● **Task details**:
Please restate, word for word, the lines below that begin at the one with "tax: 931.95 -> 934.80" and end at the one with "Auto car torino". Leave out all other lines.
[[ Record excerpts, beginning ]]
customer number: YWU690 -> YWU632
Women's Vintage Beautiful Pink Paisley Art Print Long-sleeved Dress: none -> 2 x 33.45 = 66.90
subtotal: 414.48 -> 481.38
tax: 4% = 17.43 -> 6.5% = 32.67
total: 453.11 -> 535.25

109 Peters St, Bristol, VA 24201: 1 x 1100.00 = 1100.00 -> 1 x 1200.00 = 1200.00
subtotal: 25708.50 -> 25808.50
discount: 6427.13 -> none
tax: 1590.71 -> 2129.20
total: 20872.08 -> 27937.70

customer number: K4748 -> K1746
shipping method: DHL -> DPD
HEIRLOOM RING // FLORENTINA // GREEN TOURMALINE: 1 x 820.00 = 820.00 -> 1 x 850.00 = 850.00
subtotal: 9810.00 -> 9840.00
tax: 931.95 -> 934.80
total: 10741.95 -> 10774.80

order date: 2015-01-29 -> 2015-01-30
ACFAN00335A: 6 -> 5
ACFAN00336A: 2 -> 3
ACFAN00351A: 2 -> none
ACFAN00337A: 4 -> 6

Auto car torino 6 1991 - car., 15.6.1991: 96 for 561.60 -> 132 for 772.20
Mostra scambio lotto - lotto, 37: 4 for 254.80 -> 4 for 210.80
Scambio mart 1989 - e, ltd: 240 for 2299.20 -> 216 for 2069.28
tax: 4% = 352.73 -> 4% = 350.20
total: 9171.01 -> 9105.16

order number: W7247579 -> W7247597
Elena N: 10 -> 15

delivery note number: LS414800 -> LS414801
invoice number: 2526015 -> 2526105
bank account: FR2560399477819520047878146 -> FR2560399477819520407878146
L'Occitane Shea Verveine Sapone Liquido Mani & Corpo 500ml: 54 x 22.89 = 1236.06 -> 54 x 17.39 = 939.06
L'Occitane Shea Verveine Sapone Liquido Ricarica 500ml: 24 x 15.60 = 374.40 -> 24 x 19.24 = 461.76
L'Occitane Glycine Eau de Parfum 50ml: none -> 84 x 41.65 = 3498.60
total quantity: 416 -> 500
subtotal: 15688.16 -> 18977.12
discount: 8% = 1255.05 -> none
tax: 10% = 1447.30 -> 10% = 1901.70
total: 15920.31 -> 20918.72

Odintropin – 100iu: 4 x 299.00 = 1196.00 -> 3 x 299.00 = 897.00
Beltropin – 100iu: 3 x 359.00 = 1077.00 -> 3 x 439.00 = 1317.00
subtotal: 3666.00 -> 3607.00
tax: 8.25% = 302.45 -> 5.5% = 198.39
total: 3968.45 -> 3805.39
[[ Record excerpts, end ]]
● **Expected answer**:
tax: 931.95 -> 934.80
total: 10741.95 -> 10774.80

order date: 2015-01-29 -> 2015-01-30
ACFAN00335A: 6 -> 5
ACFAN00336A: 2 -> 3
ACFAN00351A: 2 -> none
ACFAN00337A: 4 -> 6

Auto car torino 6 1991 - car., 15.6.1991: 96 for 561.60 -> 132 for 772.20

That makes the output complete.